### Problem to work on:
Only one stretch of the data below is wanted: the lines from the one with "- Sıfırdan Canlıya." through the one with "- Hatalı gördüğünüz", repeated exactly.

### Data under study:

⁂

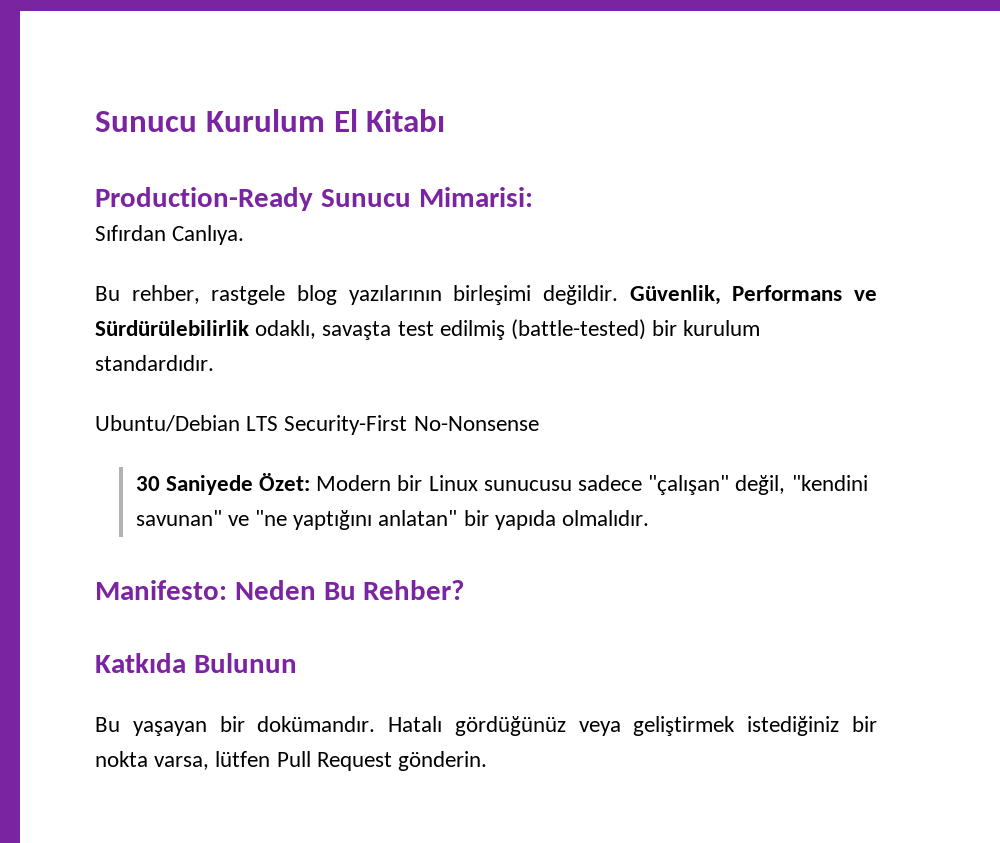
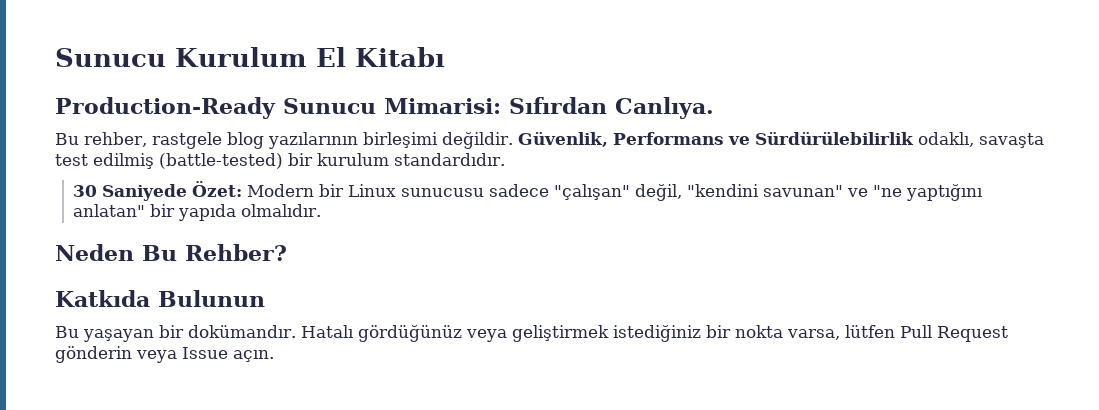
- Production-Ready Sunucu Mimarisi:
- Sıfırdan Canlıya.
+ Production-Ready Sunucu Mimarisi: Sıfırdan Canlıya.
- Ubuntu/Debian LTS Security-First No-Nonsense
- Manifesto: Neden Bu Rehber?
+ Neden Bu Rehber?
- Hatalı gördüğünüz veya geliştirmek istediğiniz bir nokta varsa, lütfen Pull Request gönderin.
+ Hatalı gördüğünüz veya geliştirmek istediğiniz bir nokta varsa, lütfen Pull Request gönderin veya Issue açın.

⁂

### Response box:
- Sıfırdan Canlıya.
+ Production-Ready Sunucu Mimarisi: Sıfırdan Canlıya.
- Ubuntu/Debian LTS Security-First No-Nonsense
- Manifesto: Neden Bu Rehber?
+ Neden Bu Rehber?
- Hatalı gördüğünüz veya geliştirmek istediğiniz bir nokta varsa, lütfen Pull Request gönderin.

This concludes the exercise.